- **WHAT THE TASK ASKS**:
Search the records that follow and extract every line containing the string "date".

- **TASK INPUT**:
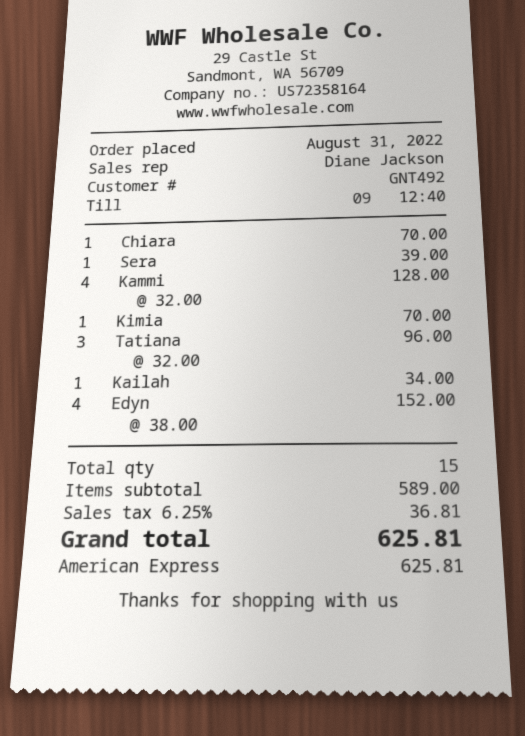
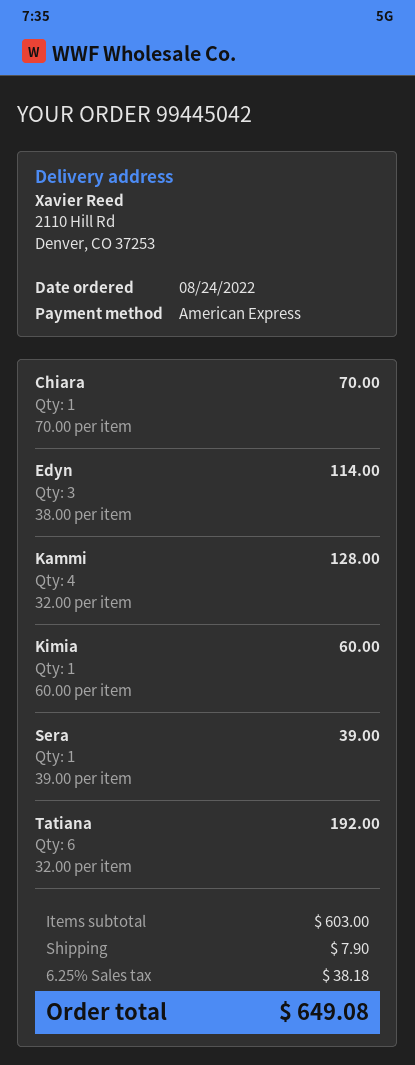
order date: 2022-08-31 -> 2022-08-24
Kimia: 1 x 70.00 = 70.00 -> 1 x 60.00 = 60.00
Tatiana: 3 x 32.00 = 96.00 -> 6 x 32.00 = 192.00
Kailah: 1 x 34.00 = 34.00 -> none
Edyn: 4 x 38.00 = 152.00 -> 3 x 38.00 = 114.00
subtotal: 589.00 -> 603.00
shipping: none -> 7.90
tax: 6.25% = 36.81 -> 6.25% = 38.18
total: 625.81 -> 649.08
==
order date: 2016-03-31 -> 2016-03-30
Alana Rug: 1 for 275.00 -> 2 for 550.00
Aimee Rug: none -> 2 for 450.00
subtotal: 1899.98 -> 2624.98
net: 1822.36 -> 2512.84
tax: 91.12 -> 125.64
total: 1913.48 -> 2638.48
---
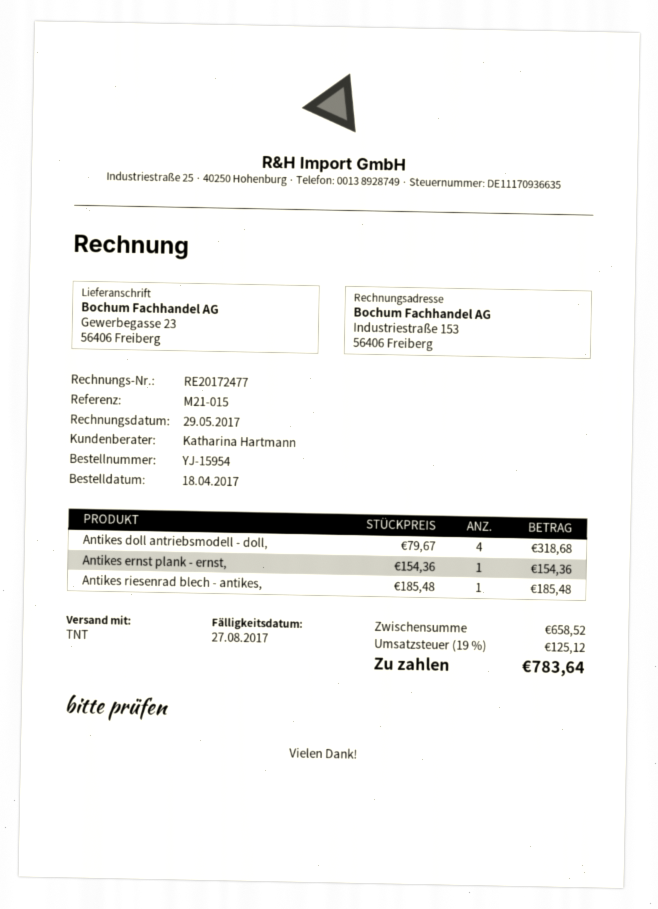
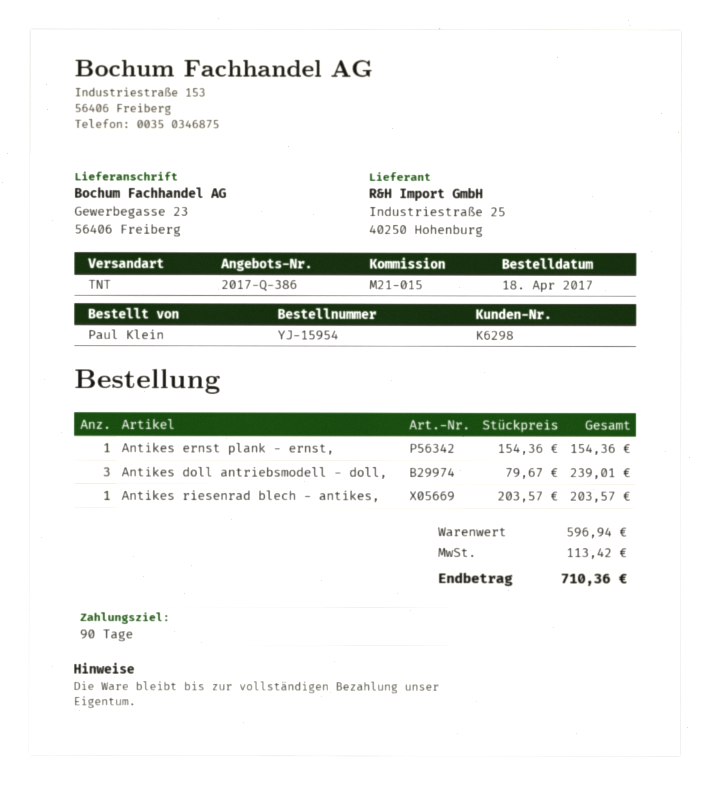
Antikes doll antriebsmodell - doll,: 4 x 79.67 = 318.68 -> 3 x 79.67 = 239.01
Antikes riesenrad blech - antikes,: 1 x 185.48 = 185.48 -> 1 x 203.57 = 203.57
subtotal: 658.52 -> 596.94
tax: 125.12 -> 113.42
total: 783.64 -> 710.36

- **ANSWER BOX**:
order date: 2022-08-31 -> 2022-08-24
order date: 2016-03-31 -> 2016-03-30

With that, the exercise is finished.